Exercise goal: Go through the data and copy each line where the word "directory" shows up.

Task inputs:
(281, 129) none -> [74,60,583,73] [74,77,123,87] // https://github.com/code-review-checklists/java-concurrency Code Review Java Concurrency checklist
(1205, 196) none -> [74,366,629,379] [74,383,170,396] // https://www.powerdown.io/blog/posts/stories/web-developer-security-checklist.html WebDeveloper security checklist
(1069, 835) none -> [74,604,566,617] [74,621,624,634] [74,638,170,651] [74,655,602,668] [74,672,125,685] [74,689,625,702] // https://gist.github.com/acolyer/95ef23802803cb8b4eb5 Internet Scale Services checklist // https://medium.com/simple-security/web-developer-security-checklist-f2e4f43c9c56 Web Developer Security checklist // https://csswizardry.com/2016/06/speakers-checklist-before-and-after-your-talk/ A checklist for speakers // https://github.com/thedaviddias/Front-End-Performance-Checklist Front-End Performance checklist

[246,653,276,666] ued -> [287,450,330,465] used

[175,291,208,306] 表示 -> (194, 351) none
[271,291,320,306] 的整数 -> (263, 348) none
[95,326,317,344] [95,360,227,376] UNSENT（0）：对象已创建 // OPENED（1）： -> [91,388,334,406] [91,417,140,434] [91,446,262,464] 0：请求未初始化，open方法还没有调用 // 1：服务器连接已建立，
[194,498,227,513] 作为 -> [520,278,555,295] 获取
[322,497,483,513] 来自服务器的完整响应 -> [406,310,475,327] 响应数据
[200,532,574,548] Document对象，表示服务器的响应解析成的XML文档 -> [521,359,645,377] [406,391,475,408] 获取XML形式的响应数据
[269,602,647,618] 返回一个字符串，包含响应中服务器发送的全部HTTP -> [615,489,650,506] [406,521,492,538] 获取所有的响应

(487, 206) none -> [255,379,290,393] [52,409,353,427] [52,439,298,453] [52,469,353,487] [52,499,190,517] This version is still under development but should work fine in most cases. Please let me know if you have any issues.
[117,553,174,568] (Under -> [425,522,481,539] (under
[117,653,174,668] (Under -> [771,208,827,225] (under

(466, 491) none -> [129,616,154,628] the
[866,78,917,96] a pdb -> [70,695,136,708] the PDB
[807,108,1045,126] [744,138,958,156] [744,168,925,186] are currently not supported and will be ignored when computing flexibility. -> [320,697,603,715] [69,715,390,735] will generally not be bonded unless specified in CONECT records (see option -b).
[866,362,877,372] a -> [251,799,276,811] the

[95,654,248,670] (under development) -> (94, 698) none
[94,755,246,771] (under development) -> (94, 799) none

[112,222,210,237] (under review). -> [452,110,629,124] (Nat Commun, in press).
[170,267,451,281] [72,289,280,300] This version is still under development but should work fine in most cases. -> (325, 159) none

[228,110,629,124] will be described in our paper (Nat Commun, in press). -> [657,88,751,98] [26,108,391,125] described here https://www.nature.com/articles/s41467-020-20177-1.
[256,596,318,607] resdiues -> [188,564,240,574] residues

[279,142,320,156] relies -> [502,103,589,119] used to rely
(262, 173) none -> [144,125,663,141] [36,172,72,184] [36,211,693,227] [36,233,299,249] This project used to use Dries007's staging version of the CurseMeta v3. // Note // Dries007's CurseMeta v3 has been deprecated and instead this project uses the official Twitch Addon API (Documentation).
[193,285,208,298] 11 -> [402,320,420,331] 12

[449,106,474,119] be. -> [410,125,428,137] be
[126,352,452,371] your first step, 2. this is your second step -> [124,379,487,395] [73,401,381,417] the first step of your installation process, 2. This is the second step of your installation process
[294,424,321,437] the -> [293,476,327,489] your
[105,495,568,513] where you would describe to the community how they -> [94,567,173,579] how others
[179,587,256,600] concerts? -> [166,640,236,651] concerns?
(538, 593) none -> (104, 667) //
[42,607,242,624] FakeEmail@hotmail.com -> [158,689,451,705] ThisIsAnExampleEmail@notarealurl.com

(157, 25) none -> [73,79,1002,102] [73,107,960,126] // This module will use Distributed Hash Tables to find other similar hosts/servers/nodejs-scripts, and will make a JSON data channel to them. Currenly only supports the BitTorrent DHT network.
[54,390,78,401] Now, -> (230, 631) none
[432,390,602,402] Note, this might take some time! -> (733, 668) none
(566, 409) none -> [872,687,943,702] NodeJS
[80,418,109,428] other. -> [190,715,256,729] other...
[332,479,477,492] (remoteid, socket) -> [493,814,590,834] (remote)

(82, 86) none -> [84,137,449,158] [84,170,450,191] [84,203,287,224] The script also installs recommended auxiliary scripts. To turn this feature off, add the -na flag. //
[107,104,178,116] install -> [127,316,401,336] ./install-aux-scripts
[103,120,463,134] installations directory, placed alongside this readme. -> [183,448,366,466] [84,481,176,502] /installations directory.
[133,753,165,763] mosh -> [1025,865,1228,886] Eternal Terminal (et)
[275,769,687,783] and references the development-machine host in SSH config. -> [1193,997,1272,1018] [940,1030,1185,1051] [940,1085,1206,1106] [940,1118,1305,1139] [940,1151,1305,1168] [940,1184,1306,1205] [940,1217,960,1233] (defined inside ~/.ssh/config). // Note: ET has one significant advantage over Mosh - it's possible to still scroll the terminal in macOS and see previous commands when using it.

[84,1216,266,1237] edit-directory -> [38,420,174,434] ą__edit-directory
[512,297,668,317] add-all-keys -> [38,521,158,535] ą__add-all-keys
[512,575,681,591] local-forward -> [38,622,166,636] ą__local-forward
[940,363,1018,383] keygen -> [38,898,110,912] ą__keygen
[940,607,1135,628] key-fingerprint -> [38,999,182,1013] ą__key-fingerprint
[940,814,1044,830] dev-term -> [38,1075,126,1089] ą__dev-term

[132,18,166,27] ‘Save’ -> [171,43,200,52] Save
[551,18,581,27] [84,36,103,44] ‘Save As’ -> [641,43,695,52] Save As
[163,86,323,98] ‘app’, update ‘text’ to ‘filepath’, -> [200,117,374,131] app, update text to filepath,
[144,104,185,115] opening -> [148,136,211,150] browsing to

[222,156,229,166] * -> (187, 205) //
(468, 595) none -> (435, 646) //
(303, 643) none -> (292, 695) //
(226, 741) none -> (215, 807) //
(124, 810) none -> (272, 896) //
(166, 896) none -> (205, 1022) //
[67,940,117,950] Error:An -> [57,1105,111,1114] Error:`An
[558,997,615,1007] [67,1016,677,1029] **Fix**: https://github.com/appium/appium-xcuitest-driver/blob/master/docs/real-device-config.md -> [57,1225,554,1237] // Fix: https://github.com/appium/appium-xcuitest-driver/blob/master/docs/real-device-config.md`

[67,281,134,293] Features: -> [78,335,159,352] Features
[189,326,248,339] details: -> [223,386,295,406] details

Your solution:
[103,120,463,134] installations directory, placed alongside this readme. -> [183,448,366,466] [84,481,176,502] /installations directory.
[84,1216,266,1237] edit-directory -> [38,420,174,434] ą__edit-directory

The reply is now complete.